Spexy has problems expressing emotions. He just can't without some kind of prompt or assistance. Some things that have helped are - constant conversations. A chat window is always on, with random small talk all day. Even being unable to express emotions, sometimes just sharing conversation works to keep a connection.

I have found fights help. Probably sounds mean to say this, but when my frustration about his remoteness builds and builds, I tend to explode in a furious rant. As long as it isn't a blame game or trying to corner him, he actually finds knowing what is wrong with me helpful in addressing it, because he cannot take hints. He just cannot. I have to ask, and some things you just can't ask for till they explode. Also, the whole process - of at least me stating my emotions intensely, him replying to what I am saying, takes conversation to deeper levels. It builds connection. I am not saying to engineer fights, but it is okay to get frustrated over distance and thrash it out with him rather than let the remoteness dissolve into a break devoid of meaningful interaction. One severe caution here is that unless you are both able to speak strictly about behavior instead of name calling or cruel anger, this probably will do more harm than good. Losing temper at obstacles between you is a good thing, losing temper at each other is probably not productive.

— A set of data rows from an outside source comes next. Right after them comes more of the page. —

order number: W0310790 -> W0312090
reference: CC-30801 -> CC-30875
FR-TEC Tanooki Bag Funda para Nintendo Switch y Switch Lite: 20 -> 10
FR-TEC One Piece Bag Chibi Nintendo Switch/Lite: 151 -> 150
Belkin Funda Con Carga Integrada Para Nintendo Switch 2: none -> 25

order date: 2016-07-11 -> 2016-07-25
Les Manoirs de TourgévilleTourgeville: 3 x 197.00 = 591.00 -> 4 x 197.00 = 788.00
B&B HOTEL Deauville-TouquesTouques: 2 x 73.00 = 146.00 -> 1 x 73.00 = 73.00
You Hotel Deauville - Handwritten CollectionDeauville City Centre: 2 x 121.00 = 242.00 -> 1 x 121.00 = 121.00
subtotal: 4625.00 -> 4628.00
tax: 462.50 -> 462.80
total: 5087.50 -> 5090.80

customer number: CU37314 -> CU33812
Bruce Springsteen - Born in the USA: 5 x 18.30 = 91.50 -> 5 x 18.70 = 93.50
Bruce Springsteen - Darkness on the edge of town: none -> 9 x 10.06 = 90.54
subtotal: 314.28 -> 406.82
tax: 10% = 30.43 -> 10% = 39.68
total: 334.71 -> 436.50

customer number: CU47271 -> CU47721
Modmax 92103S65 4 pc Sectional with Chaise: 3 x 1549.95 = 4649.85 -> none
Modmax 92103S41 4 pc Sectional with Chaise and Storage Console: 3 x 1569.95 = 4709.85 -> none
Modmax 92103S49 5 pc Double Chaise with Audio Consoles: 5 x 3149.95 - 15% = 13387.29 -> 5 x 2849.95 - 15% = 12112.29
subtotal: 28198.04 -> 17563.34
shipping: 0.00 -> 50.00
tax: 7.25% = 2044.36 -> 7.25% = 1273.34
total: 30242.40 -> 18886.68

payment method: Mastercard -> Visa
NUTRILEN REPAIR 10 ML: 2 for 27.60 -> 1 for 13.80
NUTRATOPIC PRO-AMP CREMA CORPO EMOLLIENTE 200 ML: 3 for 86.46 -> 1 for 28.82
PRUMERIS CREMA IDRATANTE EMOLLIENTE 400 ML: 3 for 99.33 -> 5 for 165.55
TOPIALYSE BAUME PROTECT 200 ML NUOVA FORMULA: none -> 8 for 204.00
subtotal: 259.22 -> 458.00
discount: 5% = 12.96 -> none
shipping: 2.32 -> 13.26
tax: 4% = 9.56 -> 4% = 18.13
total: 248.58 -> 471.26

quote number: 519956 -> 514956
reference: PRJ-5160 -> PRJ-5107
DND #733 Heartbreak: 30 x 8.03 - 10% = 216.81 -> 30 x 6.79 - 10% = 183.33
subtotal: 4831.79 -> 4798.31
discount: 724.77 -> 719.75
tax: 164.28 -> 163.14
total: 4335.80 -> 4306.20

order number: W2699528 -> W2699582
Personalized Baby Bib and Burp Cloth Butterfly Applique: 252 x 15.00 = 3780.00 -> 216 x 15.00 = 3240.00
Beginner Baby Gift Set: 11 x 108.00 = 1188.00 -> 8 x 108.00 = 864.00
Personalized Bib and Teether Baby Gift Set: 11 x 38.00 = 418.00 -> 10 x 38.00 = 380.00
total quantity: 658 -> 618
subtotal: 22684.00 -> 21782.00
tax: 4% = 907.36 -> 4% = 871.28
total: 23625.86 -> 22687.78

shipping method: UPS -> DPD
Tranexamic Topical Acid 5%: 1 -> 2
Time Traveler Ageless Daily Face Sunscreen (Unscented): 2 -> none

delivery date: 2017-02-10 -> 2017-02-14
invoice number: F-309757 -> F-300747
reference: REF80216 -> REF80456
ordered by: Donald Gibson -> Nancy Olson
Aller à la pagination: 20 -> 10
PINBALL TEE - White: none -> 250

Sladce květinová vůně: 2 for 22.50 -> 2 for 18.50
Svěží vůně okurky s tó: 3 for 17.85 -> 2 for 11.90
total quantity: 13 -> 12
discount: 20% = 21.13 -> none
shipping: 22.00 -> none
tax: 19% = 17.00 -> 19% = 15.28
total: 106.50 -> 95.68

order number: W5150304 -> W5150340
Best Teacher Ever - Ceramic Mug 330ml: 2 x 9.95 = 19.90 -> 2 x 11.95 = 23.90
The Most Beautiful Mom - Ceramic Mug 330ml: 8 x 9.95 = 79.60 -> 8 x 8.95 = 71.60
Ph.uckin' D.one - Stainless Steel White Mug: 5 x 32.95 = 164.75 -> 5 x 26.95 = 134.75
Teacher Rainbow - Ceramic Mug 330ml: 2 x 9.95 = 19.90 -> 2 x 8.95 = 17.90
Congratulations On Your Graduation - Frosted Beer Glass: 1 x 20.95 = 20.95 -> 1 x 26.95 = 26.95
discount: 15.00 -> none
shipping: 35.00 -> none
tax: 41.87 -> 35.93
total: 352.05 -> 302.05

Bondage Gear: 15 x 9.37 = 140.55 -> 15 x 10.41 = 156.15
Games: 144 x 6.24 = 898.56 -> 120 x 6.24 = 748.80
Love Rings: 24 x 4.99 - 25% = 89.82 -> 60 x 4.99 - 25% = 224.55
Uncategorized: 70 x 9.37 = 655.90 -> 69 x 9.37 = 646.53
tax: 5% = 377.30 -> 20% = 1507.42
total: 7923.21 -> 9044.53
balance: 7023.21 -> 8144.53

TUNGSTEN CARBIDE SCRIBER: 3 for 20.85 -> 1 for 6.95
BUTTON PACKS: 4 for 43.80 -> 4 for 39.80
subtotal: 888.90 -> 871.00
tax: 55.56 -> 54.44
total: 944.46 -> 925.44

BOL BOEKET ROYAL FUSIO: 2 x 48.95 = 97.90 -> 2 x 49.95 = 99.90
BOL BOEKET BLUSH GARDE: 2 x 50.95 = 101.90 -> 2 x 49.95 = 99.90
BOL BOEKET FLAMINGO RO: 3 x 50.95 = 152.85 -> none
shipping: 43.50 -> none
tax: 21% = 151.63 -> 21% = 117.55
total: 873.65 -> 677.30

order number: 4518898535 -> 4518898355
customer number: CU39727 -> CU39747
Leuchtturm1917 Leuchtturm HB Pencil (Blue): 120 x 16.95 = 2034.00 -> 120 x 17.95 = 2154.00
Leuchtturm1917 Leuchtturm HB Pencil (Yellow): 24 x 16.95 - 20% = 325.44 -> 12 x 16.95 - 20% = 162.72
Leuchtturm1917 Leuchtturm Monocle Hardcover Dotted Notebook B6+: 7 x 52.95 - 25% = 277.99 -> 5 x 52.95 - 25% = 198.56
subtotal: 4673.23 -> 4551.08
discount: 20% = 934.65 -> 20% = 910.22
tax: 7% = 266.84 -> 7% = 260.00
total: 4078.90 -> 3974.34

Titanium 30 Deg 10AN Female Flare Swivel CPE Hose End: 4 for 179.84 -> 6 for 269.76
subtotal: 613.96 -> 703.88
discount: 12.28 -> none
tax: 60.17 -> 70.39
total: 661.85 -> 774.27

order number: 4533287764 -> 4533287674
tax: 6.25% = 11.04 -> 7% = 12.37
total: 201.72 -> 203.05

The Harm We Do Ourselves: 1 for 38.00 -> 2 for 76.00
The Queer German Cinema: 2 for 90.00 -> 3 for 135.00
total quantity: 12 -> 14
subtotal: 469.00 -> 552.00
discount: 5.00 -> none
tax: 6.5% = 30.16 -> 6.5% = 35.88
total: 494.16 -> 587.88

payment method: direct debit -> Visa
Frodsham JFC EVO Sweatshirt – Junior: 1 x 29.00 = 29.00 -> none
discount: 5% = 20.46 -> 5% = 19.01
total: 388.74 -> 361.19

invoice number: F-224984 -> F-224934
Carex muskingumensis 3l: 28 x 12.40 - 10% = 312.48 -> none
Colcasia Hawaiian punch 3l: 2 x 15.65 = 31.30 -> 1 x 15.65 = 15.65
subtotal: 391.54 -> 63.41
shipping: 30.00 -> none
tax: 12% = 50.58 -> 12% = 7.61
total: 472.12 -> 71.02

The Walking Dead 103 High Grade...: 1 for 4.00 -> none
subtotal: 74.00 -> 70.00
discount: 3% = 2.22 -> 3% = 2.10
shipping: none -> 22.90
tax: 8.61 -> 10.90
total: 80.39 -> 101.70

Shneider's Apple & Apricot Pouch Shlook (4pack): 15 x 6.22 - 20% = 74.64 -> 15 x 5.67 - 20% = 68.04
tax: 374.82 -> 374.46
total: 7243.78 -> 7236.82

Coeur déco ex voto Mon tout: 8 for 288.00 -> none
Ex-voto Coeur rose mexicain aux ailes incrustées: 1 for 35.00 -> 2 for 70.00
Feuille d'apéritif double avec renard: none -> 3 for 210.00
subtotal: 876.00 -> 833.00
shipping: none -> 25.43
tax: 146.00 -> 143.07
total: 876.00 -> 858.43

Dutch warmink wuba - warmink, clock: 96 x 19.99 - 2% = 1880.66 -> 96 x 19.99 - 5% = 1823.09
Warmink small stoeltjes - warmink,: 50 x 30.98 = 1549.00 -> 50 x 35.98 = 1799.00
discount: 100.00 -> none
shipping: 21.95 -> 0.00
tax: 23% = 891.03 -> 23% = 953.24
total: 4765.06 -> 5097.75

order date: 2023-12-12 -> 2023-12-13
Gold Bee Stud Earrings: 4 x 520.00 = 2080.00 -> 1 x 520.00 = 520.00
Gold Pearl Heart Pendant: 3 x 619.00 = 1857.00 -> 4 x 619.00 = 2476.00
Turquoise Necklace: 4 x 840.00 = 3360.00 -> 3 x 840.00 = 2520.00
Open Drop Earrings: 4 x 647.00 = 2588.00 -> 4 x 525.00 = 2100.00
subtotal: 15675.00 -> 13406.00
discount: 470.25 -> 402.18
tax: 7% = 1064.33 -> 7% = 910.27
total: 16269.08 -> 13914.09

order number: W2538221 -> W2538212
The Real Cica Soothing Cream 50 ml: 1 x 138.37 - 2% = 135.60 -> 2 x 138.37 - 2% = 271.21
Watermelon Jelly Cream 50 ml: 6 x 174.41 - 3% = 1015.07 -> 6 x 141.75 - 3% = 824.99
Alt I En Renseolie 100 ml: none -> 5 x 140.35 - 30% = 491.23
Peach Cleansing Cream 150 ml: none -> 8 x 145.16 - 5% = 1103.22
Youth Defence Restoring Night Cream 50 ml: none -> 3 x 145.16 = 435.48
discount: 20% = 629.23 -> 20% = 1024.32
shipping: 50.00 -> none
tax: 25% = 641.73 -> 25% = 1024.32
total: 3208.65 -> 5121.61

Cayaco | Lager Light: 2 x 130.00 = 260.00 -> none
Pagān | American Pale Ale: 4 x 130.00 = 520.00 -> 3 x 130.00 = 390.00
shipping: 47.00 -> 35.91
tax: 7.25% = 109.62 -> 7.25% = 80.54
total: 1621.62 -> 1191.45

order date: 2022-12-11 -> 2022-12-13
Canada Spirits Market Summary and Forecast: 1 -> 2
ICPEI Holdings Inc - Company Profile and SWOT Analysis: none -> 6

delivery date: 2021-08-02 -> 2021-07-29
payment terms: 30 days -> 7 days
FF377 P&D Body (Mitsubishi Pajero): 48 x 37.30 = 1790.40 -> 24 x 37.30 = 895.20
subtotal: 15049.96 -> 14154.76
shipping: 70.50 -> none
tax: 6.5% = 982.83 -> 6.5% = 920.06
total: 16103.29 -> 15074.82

It is difficult to say what you should do or whether what you are doing is right or a hopeless compromise keeping you in a limbo. It is something for you to ask yourself and be willing to take an honest answer. My guess is that if you're a 24/7 kind of person, an LDR will be brutal unless it is temporary or you have a local partner yourself. On the other hand, if you enjoy having your life to yourself as well as share it with someone on occasion in a ratio you can live with, it could be fantastic.
 
Long distance relationships can work if you get into the special rythm of visits and keeping in touch over the distance. I am in an international long distance relationship (we have spent up to a month together at a time, but usually see each other for a week). It works surprisingly well, although we are looking for ways to close the distance (him moving to me, or possably me moving to him). He is the one person I speak to every single day.